A teller of storiesOration honouring David Quinton
Friday, May 16, 10 a.m.
There is a curious irony in the lives of many successful media folks – they are essentially rather shy, even modest, in everyday interactions. However, when they are telling someone else’s story, they open up. From all accounts of friends and co-workers, this is true of our honorary graduand today.
Between 1964 and 1990, when he was best known as the producer, writer and host of the CBC television show, Land and Sea, David Quinton was a mega-star in Newfoundland and Labrador. Although we are not a people given to mobbing the famous in our midst, I’d venture that there wasn’t a kitchen throughout this province that wouldn’t have opened its doors to David’s knock. There wasn’t a stagehead where his programs were not discussed, nor a rural community where his stories were not valued. But he’d be the last person to acknowledge his own well-deserved fame.
But where did his passion come from, this reluctant townie with the gift of understanding the quiet strengths of our communities? Born in Newfoundland, he has roots in the Bonavista Peninsula, and spent his summers in Red Cliff. He went on to university at UNB and Acadia, receiving degrees in biology and education. He used these disciplines by teaching us about the environments we share – social, cultural and natural. It has been said that in his work, we see the “observations of the biologist presented in the language of a poet.”
Indeed, for a time he worked as a biologist with the Provincial Wildlife Service. His tasks included saving a baby caribou from the claws of a black bear. Fortunately for all of us, in the early 1960s, David Quinton left the barrens and began working for what was then called the Fishermen’s broadcast on CBC radio in St. John’s. In 1964, the idea for a television show on rural Newfoundland and Labrador emerged, and he was hired to produce and host this new show, called Land and Sea. In developing this program, he always kept the focus on the story itself, and the accompanying characters. When I watch the old Land and Sea programs, I am struck by how little you actually see David Quinton on camera. The story, and the people who lived that story, were the stars.
In both his radio and television work, David got the people to speak out on the broadcasts, despite unofficial CBC corporate policy in the early days which frowned on the practice of allowing average folks on the airwaves. But he believed in the wisdom and dignity of the people.
As his body of work shows, David Quinton had a good sense of what made a story. He had an eye for the visual appeal of rural Newfoundland; an ear for the audio delights of the people. His programs show us what we often miss. He goes to places that we usually drive past, but he hangs around, gets the story, then tells us what we overlooked in our haste. In the process, he has preserved our province’s culture and history, and reached far more people than those of us who limit our writings to the arcane journals of academia ever dream of reaching.

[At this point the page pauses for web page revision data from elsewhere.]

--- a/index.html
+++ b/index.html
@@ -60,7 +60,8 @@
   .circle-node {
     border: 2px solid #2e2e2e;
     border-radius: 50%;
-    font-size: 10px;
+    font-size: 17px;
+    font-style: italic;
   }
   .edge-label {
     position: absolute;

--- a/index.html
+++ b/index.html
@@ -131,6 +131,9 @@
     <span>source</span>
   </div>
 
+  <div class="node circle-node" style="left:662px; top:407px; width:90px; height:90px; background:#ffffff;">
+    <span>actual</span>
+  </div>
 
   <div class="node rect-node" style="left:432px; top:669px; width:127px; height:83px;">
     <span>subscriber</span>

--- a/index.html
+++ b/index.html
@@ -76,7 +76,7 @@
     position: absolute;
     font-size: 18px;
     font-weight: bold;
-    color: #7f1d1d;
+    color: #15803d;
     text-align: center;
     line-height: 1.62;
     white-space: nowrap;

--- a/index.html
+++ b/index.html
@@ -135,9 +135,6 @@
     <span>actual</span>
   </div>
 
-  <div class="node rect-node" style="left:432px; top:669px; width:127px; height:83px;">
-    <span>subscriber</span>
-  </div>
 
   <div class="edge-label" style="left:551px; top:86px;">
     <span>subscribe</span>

What do we learn from his life’s work? Many things, but one is to stop, look and listen; what we see around us will not always be thus. He is in the tradition of tribal elders, a teller of stories, a preserver of oral culture, a social historian, an enabler, an encourager.

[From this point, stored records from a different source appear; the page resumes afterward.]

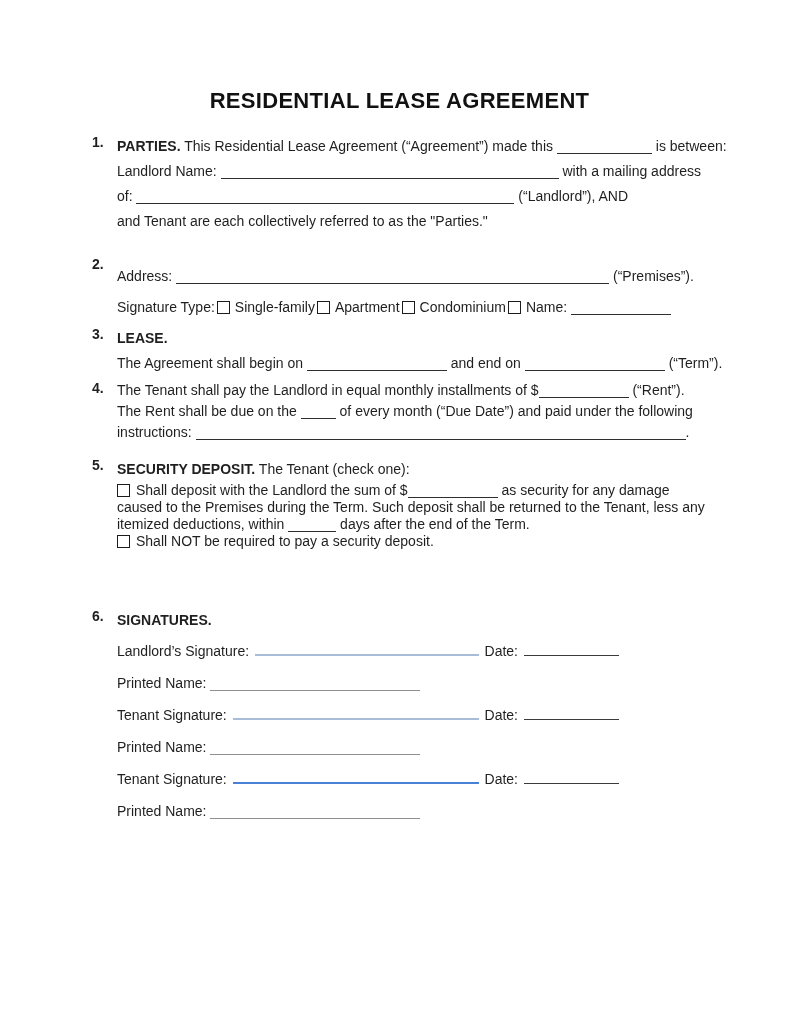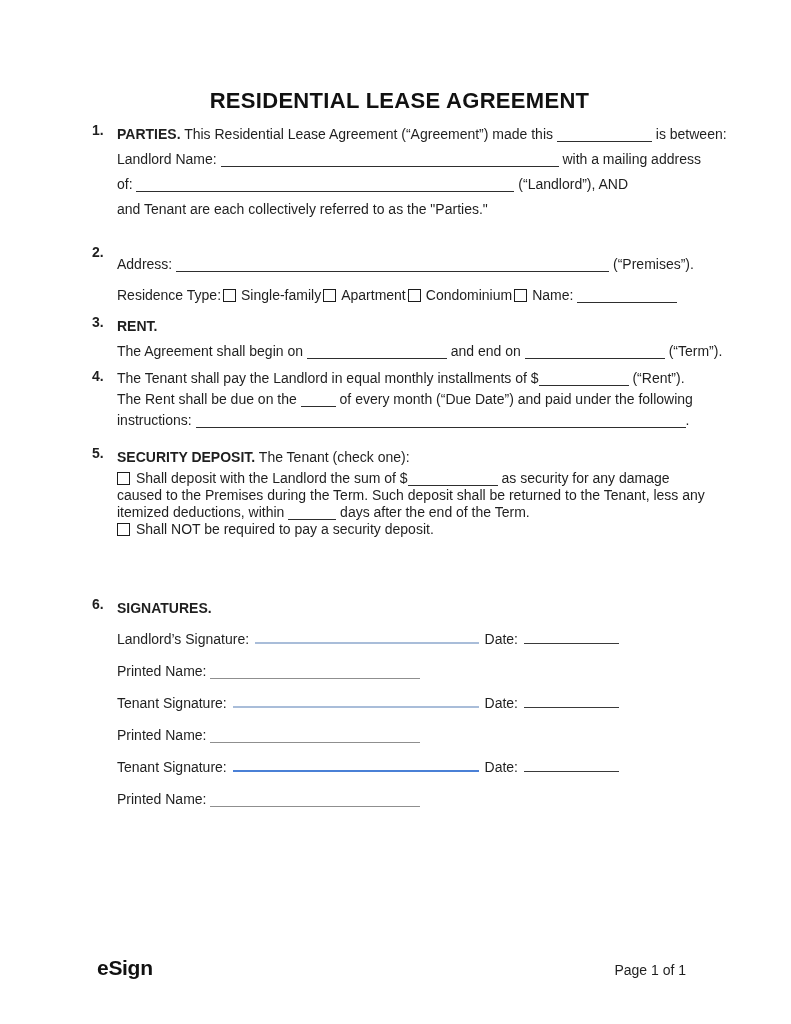--- a/index.html
+++ b/index.html
@@ -15,7 +15,7 @@
   .content { padding:88px 84px 0 92px; }
   .doc-title {
     text-align:center; font-weight:bold; font-size:22px;
-    letter-spacing:0.3px; color:#111; margin-bottom:8px;
+    letter-spacing:0.3px; color:#111; margin-bottom:20px;
   }
   .sec { display:flex; }
   .num { flex:0 0 25px; font-weight:bold; }

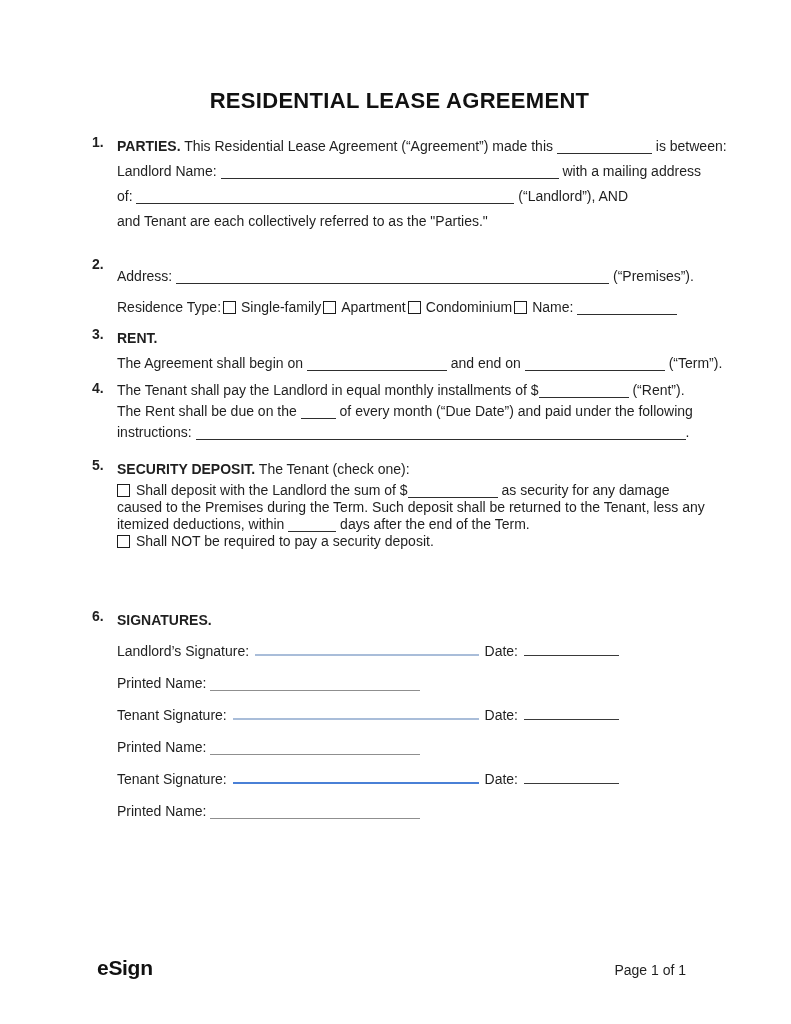--- a/index.html
+++ b/index.html
@@ -102,7 +102,7 @@
         <div class="ln mt8"><span>Address:</span>
           <span class="blank" style="width:433px"></span>
           <span>(“Premises”).</span></div>
-        <div class="ln mt6"><span>Residence Type:</span><span class="checkbox"></span><span>Single-family</span><span class="checkbox"></span><span>Apartment</span><span class="checkbox"></span><span>Condominium</span><span class="checkbox"></span><span>Name:</span>
+        <div class="ln mt6"><span>Signature Type:</span><span class="checkbox"></span><span>Single-family</span><span class="checkbox"></span><span>Apartment</span><span class="checkbox"></span><span>Condominium</span><span class="checkbox"></span><span>Name:</span>
           <span class="blank" style="width:100px"></span></div>
       </div>
     </div>

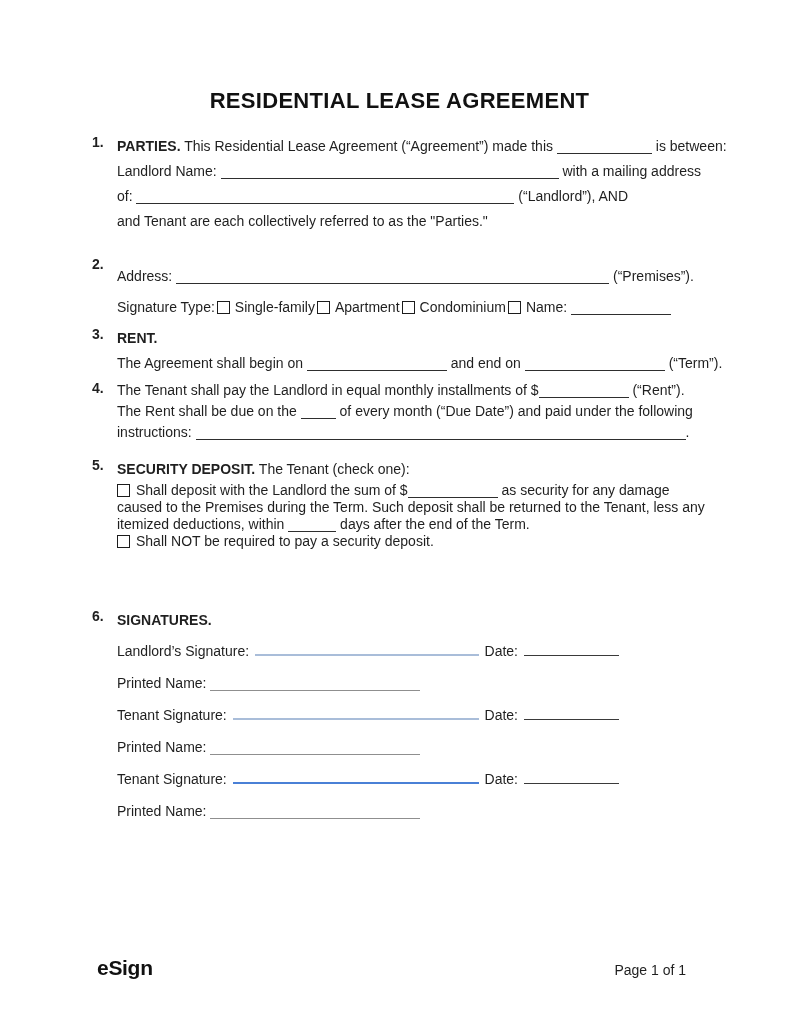--- a/index.html
+++ b/index.html
@@ -110,7 +110,7 @@
     <div class="sec mt-s3">
       <span class="num">3.</span>
       <div class="body">
-        <div class="ln"><span class="hd">RENT.</span></div>
+        <div class="ln"><span class="hd">LEASE.</span></div>
         <div class="ln"><span>The Agreement shall begin on</span>
           <span class="blank" style="width:140px"></span>
           <span>and end on</span>

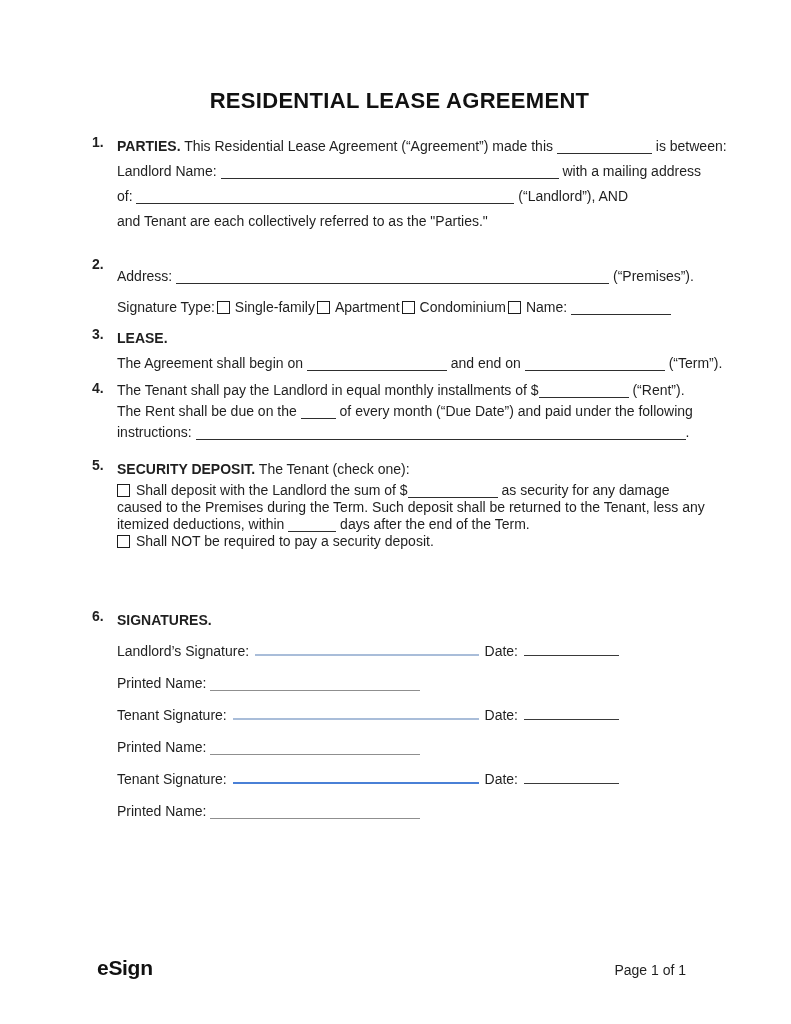--- a/index.html
+++ b/index.html
@@ -186,10 +186,6 @@
     </div>
   </div>
 
-  <div class="footer">
-    <span class="brand">eSign</span>
-    <span class="page-indicator">Page 1 of 1</span>
-  </div>
 </div>
 
 </body></html>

We are incredibly fortunate that David Quinton was set loose upon this province, camera in tow, over 40 years ago now. As it turns out, his work with Land and Sea represents one of the few enduring film and video records we have from a vanishing time.
It is a practice, in rural communities, to call many adult males “uncle,” as a term of respect and endearment. In the spirit of that tradition, Vice-Chancellor, I present for the degree doctor of laws, honoris causa, a man who has helped the rural people of this province to find, and recognize, their own voices, Uncle David Quinton.